Another introductory section gives expert advice on how to select and care for seafood purchases. This advice covers everything I have heard or read before, but with not much I have not heard or read before.
Thus, the authors seem to have succeeded with three important big ideas, all of which add up to a promising book for American home cooks. The next issue is whether their recipes are good and they have a good supply of little ideas to back up their agenda.
For starters, I believe their recipes are written in an especially good format. My usual preference is for numbered steps that make it easy to see where you are at any given point in the preparation. The authors go one better and give titles to each step. This is an excellent measure for making the recipe easy to follow, but it is also an excellent step to show, upon reading the recipes, how much work is involved in actual cooking and how much is involved in prepping the ingredients and the garnishes. In almost all other regards, the layout of the recipe text is first class. The headnotes are at the beginning, the notes about ingredients are highlighted with large type names, and almost all recipes are for the same number of servings.
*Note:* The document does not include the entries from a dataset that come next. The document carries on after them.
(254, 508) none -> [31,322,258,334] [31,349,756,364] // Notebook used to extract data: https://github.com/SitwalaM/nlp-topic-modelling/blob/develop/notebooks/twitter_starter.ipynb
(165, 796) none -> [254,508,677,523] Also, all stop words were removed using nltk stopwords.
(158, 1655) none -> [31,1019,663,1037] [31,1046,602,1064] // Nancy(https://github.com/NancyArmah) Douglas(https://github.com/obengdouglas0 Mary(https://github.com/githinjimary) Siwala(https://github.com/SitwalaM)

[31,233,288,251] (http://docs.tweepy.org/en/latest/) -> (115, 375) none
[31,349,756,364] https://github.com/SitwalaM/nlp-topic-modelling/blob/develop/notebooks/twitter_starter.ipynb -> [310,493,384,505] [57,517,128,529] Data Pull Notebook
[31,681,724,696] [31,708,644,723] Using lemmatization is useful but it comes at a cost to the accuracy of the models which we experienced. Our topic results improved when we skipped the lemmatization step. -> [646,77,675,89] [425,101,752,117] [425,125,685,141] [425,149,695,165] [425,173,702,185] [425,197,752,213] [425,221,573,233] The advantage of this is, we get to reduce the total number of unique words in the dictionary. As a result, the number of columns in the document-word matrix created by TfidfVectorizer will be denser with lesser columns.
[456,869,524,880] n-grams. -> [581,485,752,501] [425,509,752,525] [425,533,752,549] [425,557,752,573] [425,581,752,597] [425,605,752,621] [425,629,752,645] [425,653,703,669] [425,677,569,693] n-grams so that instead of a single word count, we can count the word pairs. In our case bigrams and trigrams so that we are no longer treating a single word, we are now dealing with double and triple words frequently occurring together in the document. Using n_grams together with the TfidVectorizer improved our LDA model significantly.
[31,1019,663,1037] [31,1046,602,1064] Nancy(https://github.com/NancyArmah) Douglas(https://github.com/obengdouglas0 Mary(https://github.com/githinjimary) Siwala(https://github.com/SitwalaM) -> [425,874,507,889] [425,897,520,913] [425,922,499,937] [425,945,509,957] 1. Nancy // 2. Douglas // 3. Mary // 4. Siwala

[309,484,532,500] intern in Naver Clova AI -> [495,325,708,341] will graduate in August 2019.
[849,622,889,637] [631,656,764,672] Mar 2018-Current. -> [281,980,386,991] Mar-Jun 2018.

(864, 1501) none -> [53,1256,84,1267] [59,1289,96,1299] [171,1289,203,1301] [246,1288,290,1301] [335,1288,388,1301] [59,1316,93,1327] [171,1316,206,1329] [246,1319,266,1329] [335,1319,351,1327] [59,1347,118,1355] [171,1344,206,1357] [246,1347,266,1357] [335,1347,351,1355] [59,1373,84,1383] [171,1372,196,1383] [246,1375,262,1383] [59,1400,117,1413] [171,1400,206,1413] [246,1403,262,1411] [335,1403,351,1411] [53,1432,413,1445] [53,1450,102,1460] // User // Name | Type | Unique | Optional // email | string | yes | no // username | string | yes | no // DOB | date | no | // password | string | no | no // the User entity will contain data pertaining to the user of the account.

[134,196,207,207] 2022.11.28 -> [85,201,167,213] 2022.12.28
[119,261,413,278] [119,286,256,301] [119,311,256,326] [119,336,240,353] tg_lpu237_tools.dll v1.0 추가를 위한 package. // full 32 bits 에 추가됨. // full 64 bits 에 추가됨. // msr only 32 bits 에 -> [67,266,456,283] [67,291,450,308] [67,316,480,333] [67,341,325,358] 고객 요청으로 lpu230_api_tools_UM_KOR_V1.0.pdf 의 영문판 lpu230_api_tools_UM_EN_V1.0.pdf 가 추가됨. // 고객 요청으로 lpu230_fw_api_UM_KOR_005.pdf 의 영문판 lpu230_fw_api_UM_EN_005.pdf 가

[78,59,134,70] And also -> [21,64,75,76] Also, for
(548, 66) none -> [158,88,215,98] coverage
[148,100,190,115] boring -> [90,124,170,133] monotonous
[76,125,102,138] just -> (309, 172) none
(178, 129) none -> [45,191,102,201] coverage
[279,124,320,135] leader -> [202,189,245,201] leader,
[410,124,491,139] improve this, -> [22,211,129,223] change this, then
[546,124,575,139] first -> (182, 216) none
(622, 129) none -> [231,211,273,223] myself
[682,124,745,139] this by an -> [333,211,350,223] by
An excellent last step to each procedure is instructions on how to serve the dish. Each recipe, even the appetizers, also include a wine selection which goes far beyond the usual. In fact, it goes so far that while the novice can use it, its full value may only be evident to a wine aficionado. These last two features make this book doubly valuable as a resource for dishes with which to entertain.
I am very happy to find the names of all the recipes at the beginning of each chapter. One can see at a glance, for example, that the book includes recipes for the traditional Manhattan and New England clam chowders, Pesto Minestrone, Mediterranean Fish Soup, crab bisque, and cream of cauliflower with salt cod. The editors should have taken just one more step and put the page numbers on the recipe titles.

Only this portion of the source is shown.